Age, abdominal circumference, waist-hip ratio, and hypertension were traditional CVD risk factors significantly associated with higher serum TGF-β1 levels (Table 2). Regarding SLE-related data, disease duration, the presence of anti-SSB, and the use of mycophenolate mofetil were associated with higher and significant circulating TGF-β1. Similarly, the Katz Severity Index, both binary (greater than or equal to 3 points) and continuous, was associated with significantly higher serum levels of TGF-β1. Besides, SLEDAI was associated with higher circulating TGF-β1. However, when this score was broken down into its different categories (no activity, mild, and moderate to very high), no difference was found between the highest compared to the no activity reference category. Moreover, the SDI score was not associated with serum levels of TGF-β1 (Table 2).

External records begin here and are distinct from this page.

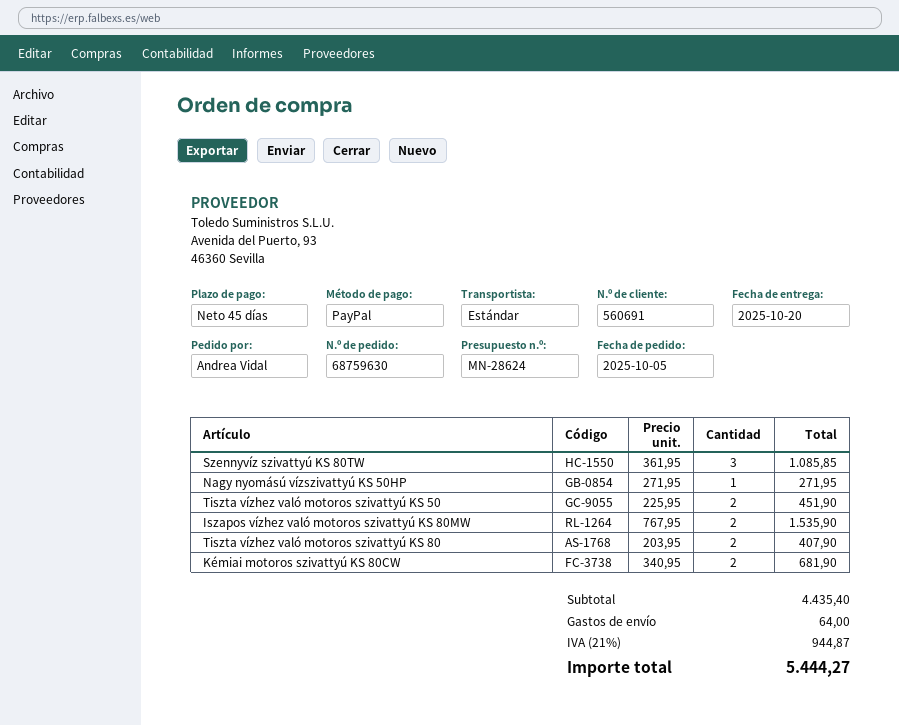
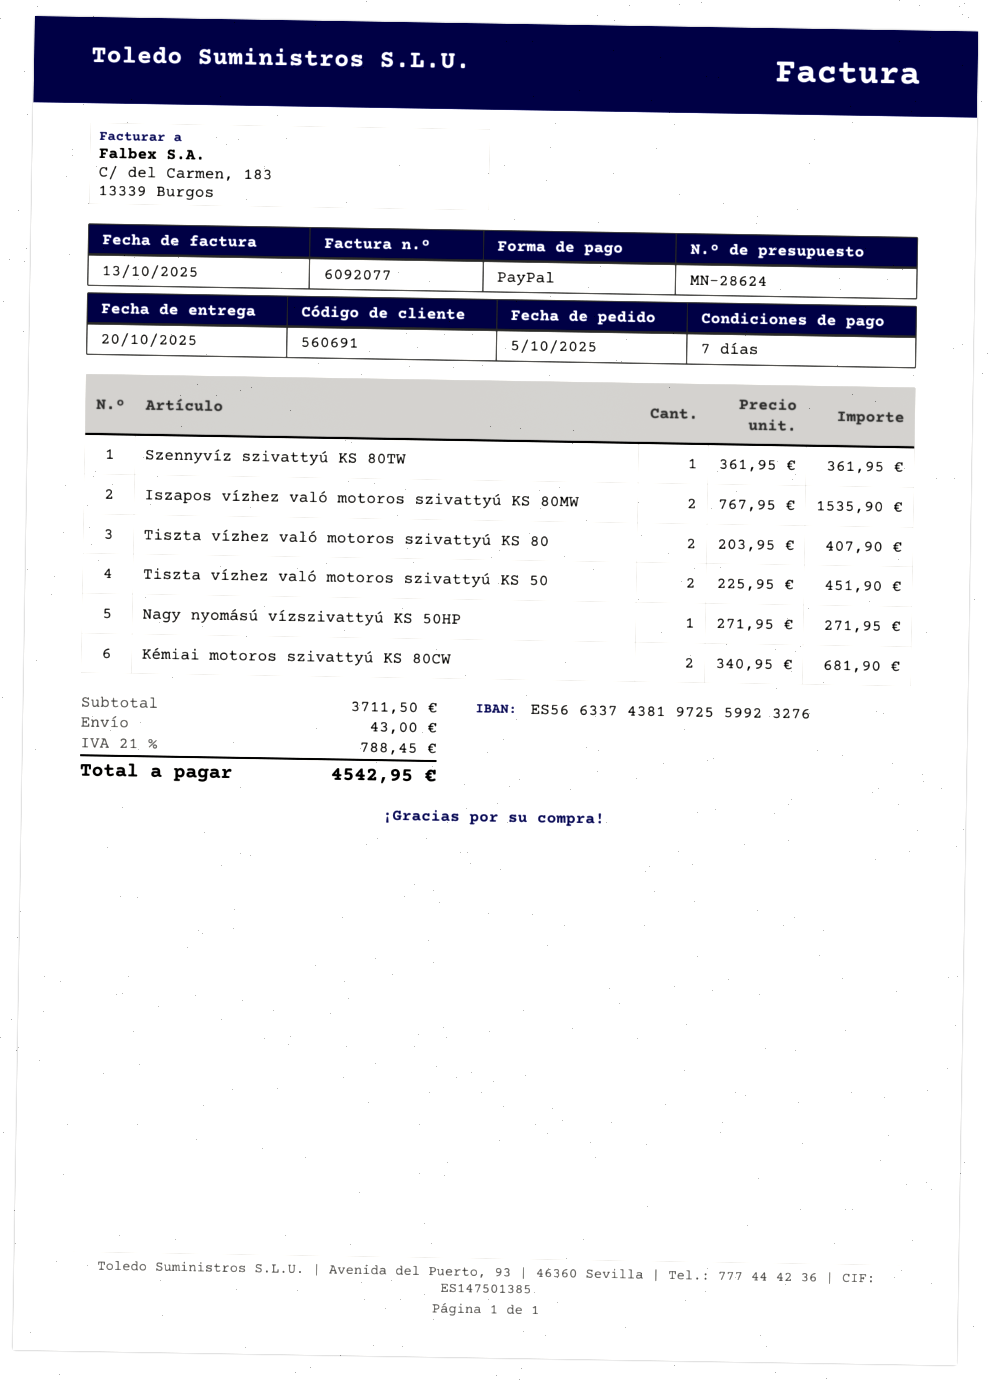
payment terms: 45 days -> 7 days
Szennyvíz szivattyú KS 80TW: 3 x 361.95 = 1085.85 -> 1 x 361.95 = 361.95
subtotal: 4435.40 -> 3711.50
shipping: 64.00 -> 43.00
tax: 21% = 944.87 -> 21% = 788.45
total: 5444.27 -> 4542.95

Table 2 Demographics and disease characteristics relation to TGF-β1 serum levels
Full size table

Multivariable relationship of circulating TGF-β1 with lipid pattern, indices of insulin resistance, and subclinical carotid atherosclerosis

The relationship of TGF-β1 serum levels (as an independent variable) with lipid-related molecules, insulin resistance indices, and carotid subclinical atherosclerosis is shown in Table 3. In the univariable analysis, circulating TGF-β1 was positively and significantly associated with higher triglyceride levels, LDL:HDL cholesterol and apo B:apoA1 ratios, lipoprotein (a), and atherogenic index. In addition, TGF-β1 was associated with significantly lower levels of HDL cholesterol and apolipoprotein A1. These associations remained after adjustment for confounding factors, with the exception of triglycerides and lipoprotein (a). Besides, glucose homeostasis metabolism molecules and insulin resistance indices were not associated with TGF-β1 in the univariable analysis. Remarkably, TGF-β1 was associated with the presence of carotid plaque not only after adjustment for demographics (age, sex, BMI, diabetes, hypertension, and aspirin use) but also after adjustment for relationships of TGF-β1 with lipid profile molecules and insulin resistance, plus SLEDAI score (odds ratio 1.14 [95% confidence interval 1.003–1.30], p = 0.045) (Table 3).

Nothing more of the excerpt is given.